直覺合成的結論：「cache 缺失 + timeout 太緊」。這結論看起來「應該對」 — 因為這兩個都是「Install Playwright browsers」眾所周知的優化點。修法：加 actions/cache + bump timeout 25 min。

修完仍 timeout、但這次跑 25m 6s（一樣頂到上限）。

這時的訊號應該是「同樣的 step 在 1.67 倍的 timeout 下仍頂到上限」 — 如果是時間不夠、bump 之後該往中間靠（譬如完成在 18-20 min）；如果一直頂到上限、意思是 step 不會自己結束、是 hang。

但初診時很容易略過這個訊號、轉而繼續想「是不是 cache step 設定有問題？」。這個歸因方向是錯的、因為前置假設「cache 是瓶頸」本身就沒驗證過。

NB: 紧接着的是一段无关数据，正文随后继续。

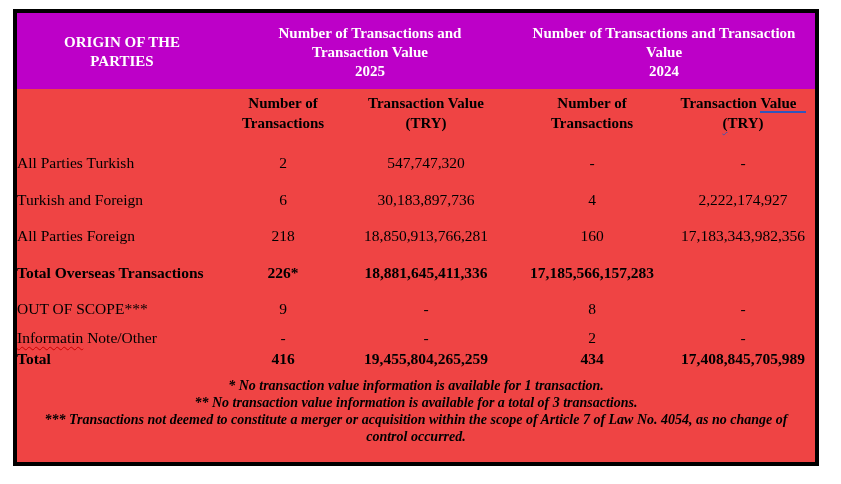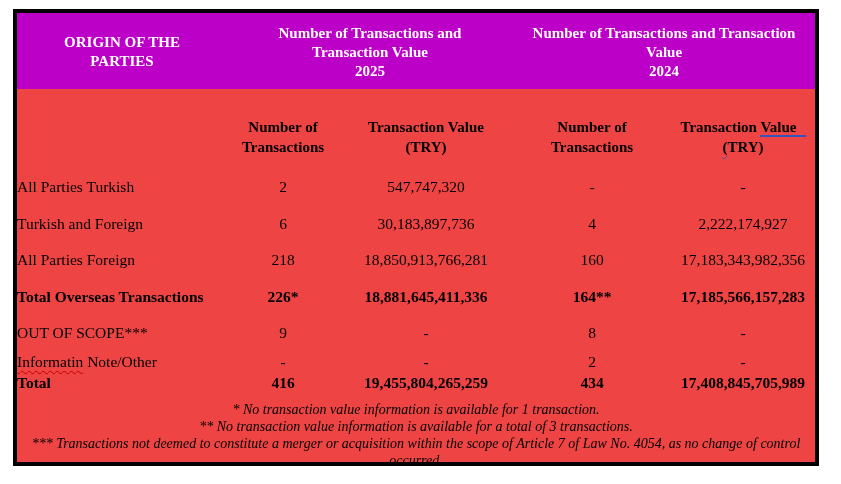--- a/index.html
+++ b/index.html
@@ -31,7 +31,7 @@
   }
   
   .cols { display: grid; grid-template-columns: 210px 112px 174px 158px 144px; }
-  .subrow { padding-top: 28px; height: 52px; }
+  .subrow { padding-top: 4px; height: 52px; }
   .subcell {
     text-align: center; font-weight: bold; font-size: 15px; line-height: 20px;
     white-space: pre-line;

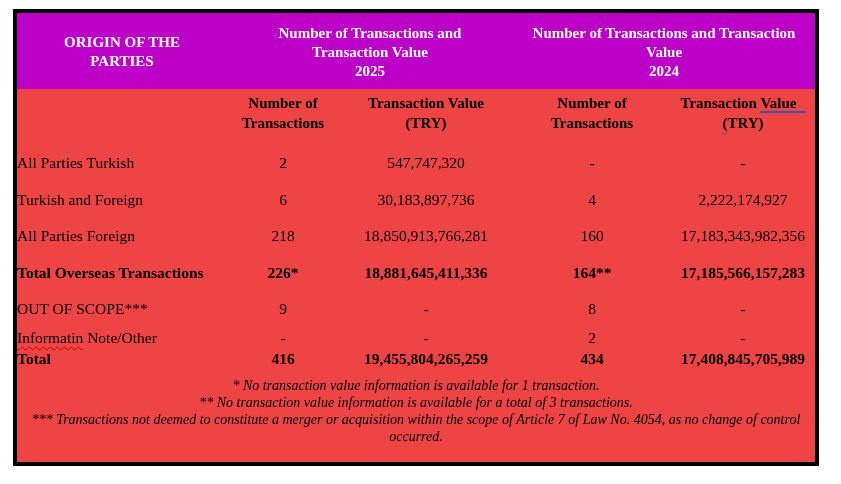--- a/index.html
+++ b/index.html
@@ -118,7 +118,6 @@
     <div class="lbl">Total Overseas Transactions</div>
     <div class="num">226*</div>
     <div class="num">18,881,645,411,336</div>
-    <div class="num">164**</div>
     <div class="num">17,185,566,157,283</div>
   </div>
 

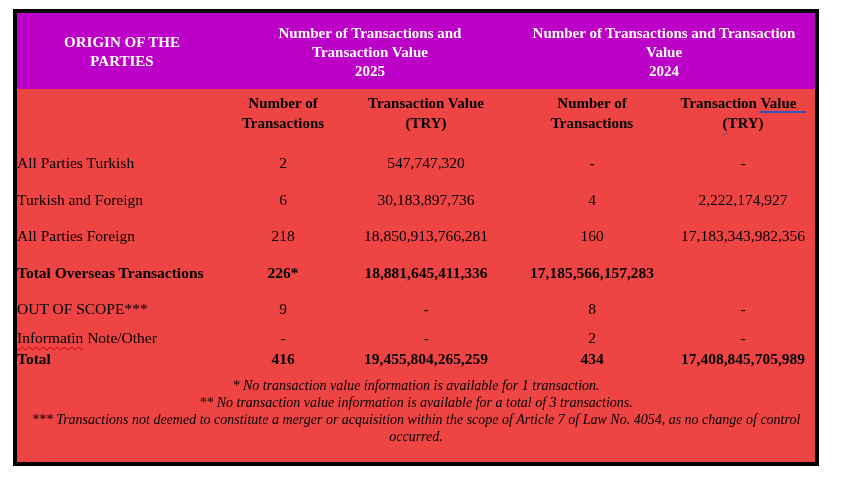--- a/index.html
+++ b/index.html
@@ -61,6 +61,7 @@
     font-style: italic;
     font-size: 14px; line-height: 17px;
     padding: 0 10px;
+    font-weight: bold;
   }
 </style>
 </head>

一輪 false positive 的 anatomy

步驟	容易做的	該做的
看到 timeout	假設「時間不夠」	先區分「時間不夠」vs「silent hang」
看 high-level log	假設「下載慢」	應該看下載前後 timestamp 比對
提解法	加 cache + bump timeout	應該先確認瓶頸真的在下載
解法仍 fail	假設「cache 沒 hit」	應該意識到「同個 step 又頂到上限」是 hang 訊號

每一步單看都合理、合起來就是把 false positive 越雕越精緻。這個 anatomy 對任何「初診沒驗證就改」的場景都適用、不限 CI。

3. WRAP 的 R 在第二次 fail 時是 stop 訊號

WRAP 決策框架的 R（Reality Test）原則是「需要什麼事證才能證明這個方法可行？」。它不只是決策前的檢查、更是連續失敗後的 stop 訊號。

第二次 fail 時、繼續同方向加 timeout 是自動駕駛模式。WRAP 在這個位置該提醒的事：

「兩次同類修法都沒解、是不是前置假設錯了？」
「我有沒有資料去判斷真正卡哪？」（資料充足度閘門）
「同類問題的 base rate 是什麼？」（基本率思考）

Stop 訊號的觸發條件是「同方向修法連續 fail 2 次」、不是「fail 3 次」。第二次就該回到資料層；第三次已經是浪費 cycle 而且強化錯誤假設。

實際上第二次 fail 後做的對的事是停下來、grep detailed log 的 timestamp 序列、發現「下載完成」跟「cancel」之間有 24 分鐘空白 — 這時才確認是 silent hang。如果第二次沒做這個轉折、第三次大概率是「換更大的 timeout」或「換不同的 cache key」、仍 fail。

4. Detailed log 的關鍵讀法：找「沒輸出的時間段」

CI 平台的 step log 通常很長、人眼掃容易跳過。看 silent hang 嫌疑時、讀法不是順序讀、是抓四個 timestamp：

Step 開始的 timestamp（log header 通常有）
Step 結束（cancel / fail）的 timestamp
最後一行有意義輸出的 timestamp
計算 #3 到 #2 之間的時間真空

真空夠大（> 1 分鐘）+ #3 是 happy log = silent hang 嫌疑高。

GitHub Actions 用 gh CLI 的具體做法：

1# 取某個 step 的所有 log（filter step 名稱）
2gh run view  --log --job  | rg "Install Playwright browsers"
3
4# 抓最後幾行看真空尾巴
5gh run view  --log --job  | rg "Install Playwright browsers" | tail -3

本案例的最後 3 行（簡化過）：

12026-05-27T09:59:44.110Z  | 100% of 170.4 MiB
22026-05-27T10:24:15.201Z  ##[error]The operation was canceled.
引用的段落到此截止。